**Task input**.
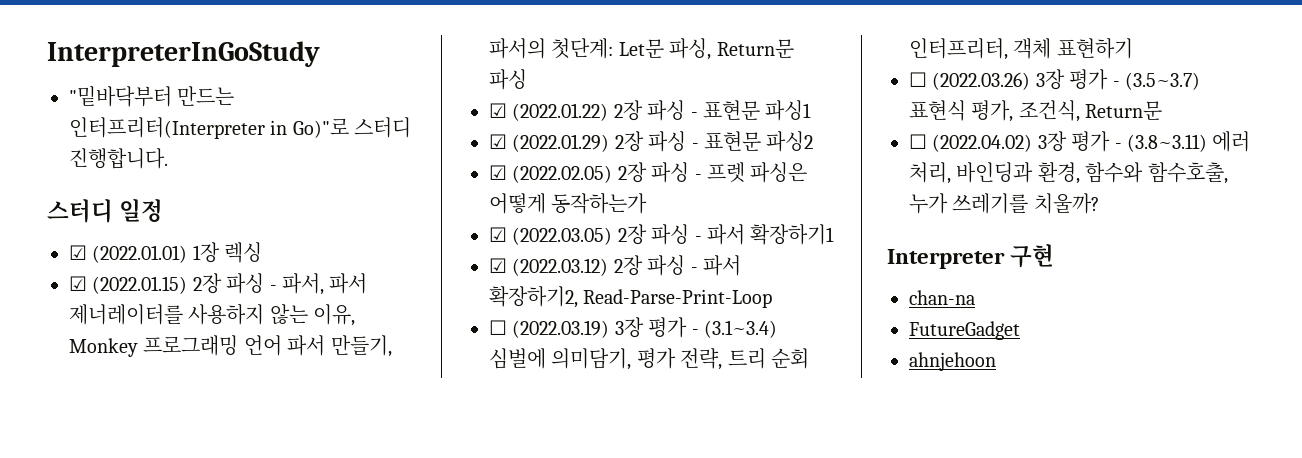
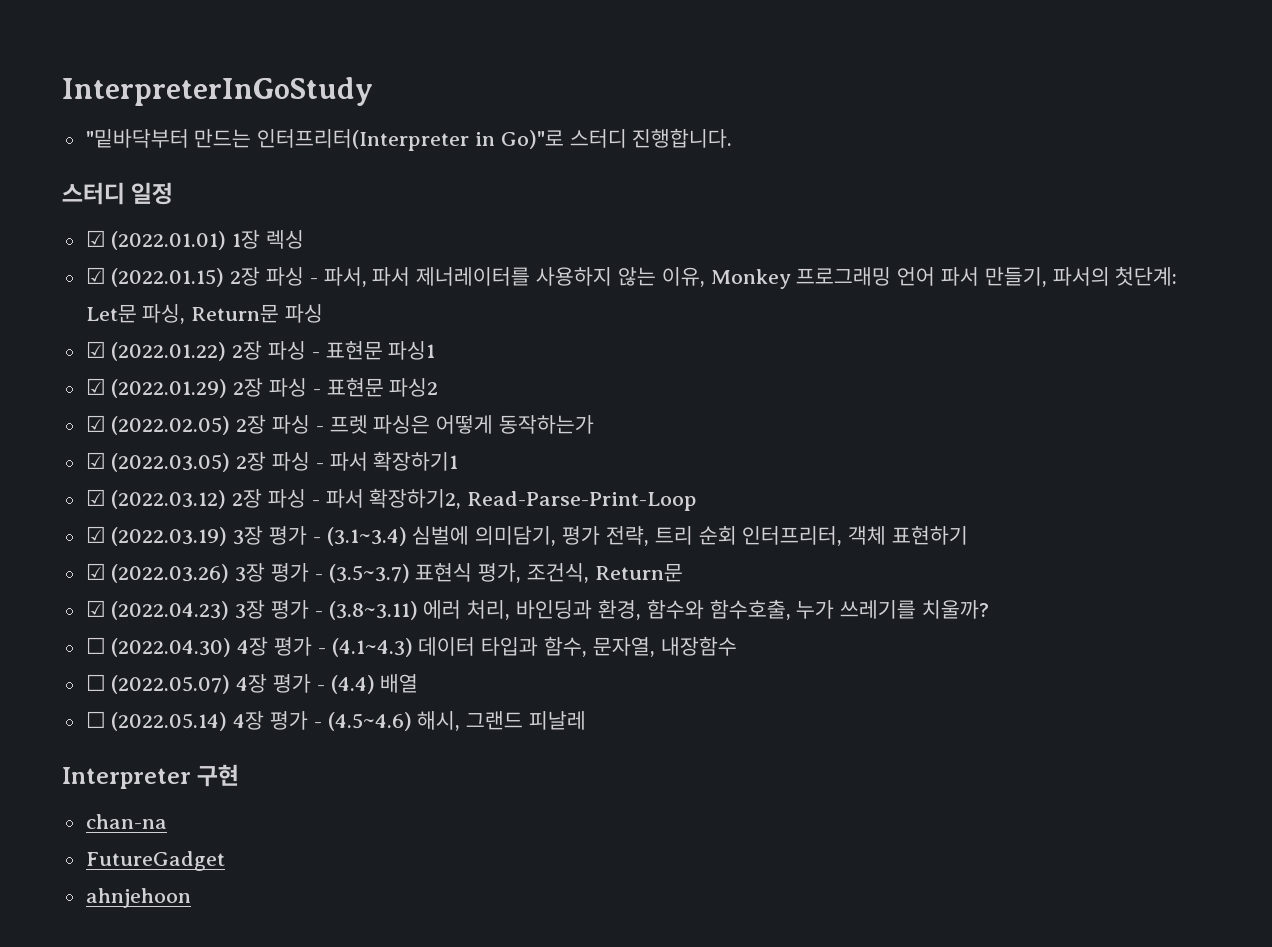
[489,320,507,335] ☐ -> [85,526,106,543] ☑
[909,72,927,87] ☐ -> [85,563,106,580] ☑
[909,134,1033,152] ☐ (2022.04.02) -> [85,600,230,620] ☑ (2022.04.23)
(1099, 203) none -> [85,636,737,657] [85,674,419,694] [85,711,587,731] // ☐ (2022.04.30) 4장 평가 - (4.1~4.3) 데이터 타입과 함수, 문자열, 내장함수 // ☐ (2022.05.07) 4장 평가 - (4.4) 배열 // ☐ (2022.05.14) 4장 평가 - (4.5~4.6) 해시, 그랜드 피날레

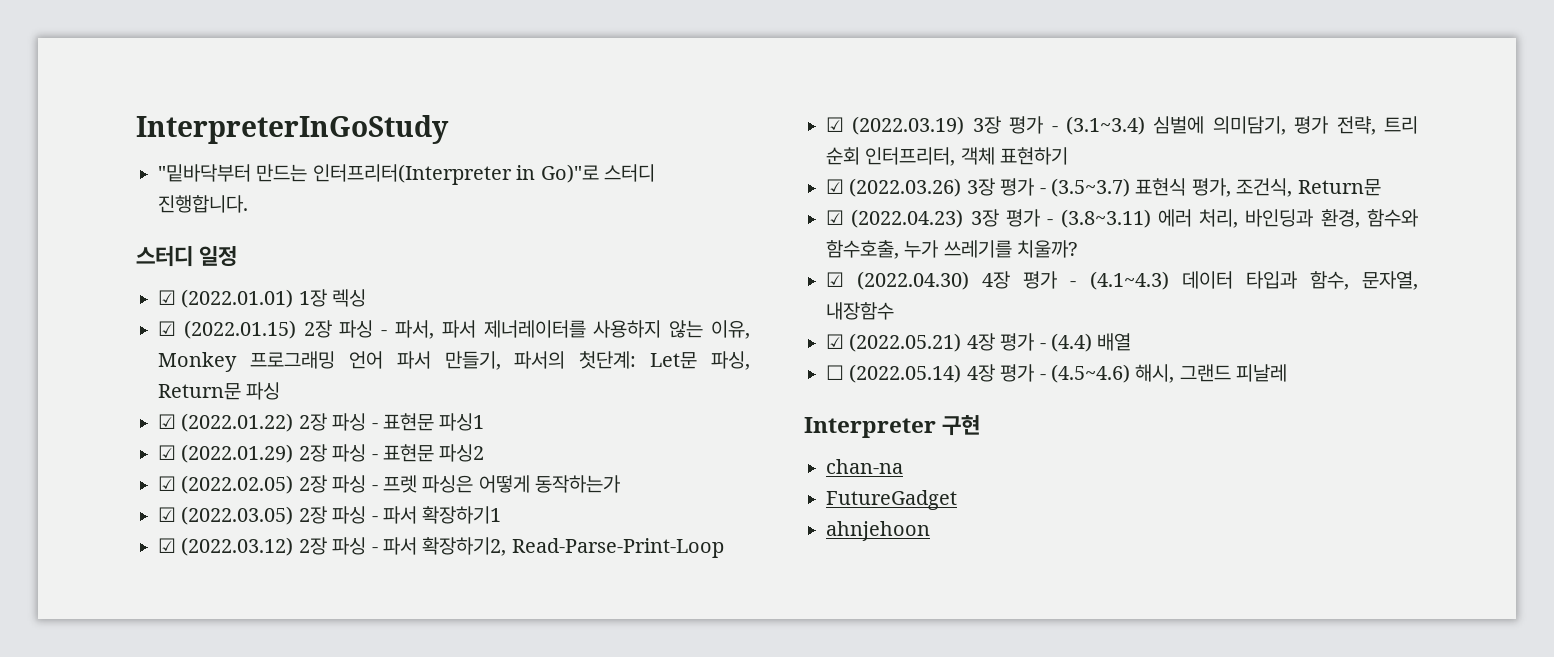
[85,637,106,654] ☐ -> [826,272,844,287] ☑
[85,674,231,694] ☐ (2022.05.07) -> [826,333,962,352] ☑ (2022.05.21)

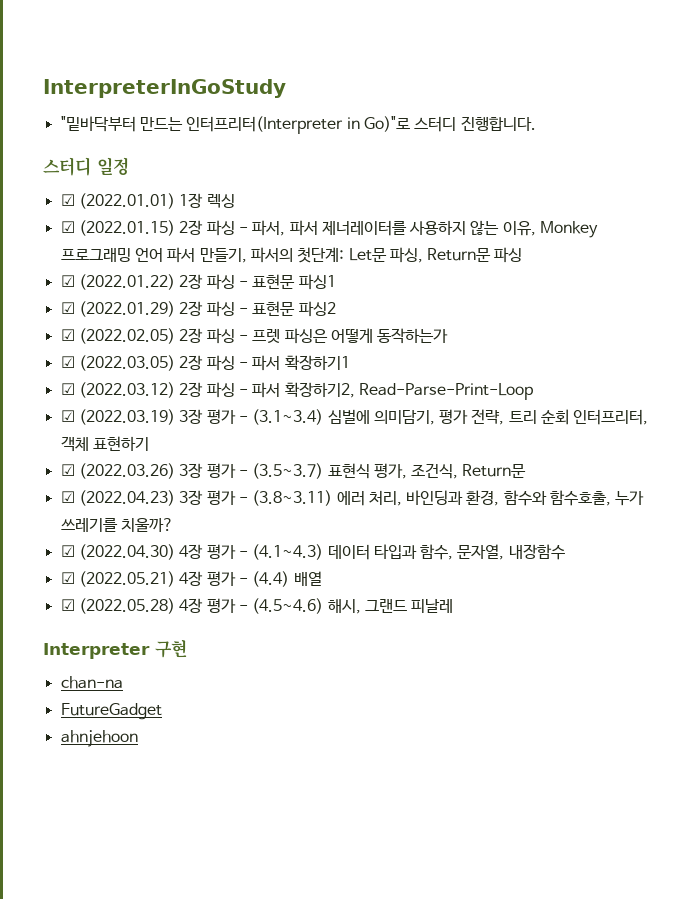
[826,364,962,383] ☐ (2022.05.14) -> [60,598,175,614] ☑ (2022.05.28)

**Work task**. Pictures aside, reproduce every record exactly as it stands.

**Reply to the task**.
[489,320,507,335] ☐ -> [85,526,106,543] ☑
[909,72,927,87] ☐ -> [85,563,106,580] ☑
[909,134,1033,152] ☐ (2022.04.02) -> [85,600,230,620] ☑ (2022.04.23)
(1099, 203) none -> [85,636,737,657] [85,674,419,694] [85,711,587,731] // ☐ (2022.04.30) 4장 평가 - (4.1~4.3) 데이터 타입과 함수, 문자열, 내장함수 // ☐ (2022.05.07) 4장 평가 - (4.4) 배열 // ☐ (2022.05.14) 4장 평가 - (4.5~4.6) 해시, 그랜드 피날레

[85,637,106,654] ☐ -> [826,272,844,287] ☑
[85,674,231,694] ☐ (2022.05.07) -> [826,333,962,352] ☑ (2022.05.21)

[826,364,962,383] ☐ (2022.05.14) -> [60,598,175,614] ☑ (2022.05.28)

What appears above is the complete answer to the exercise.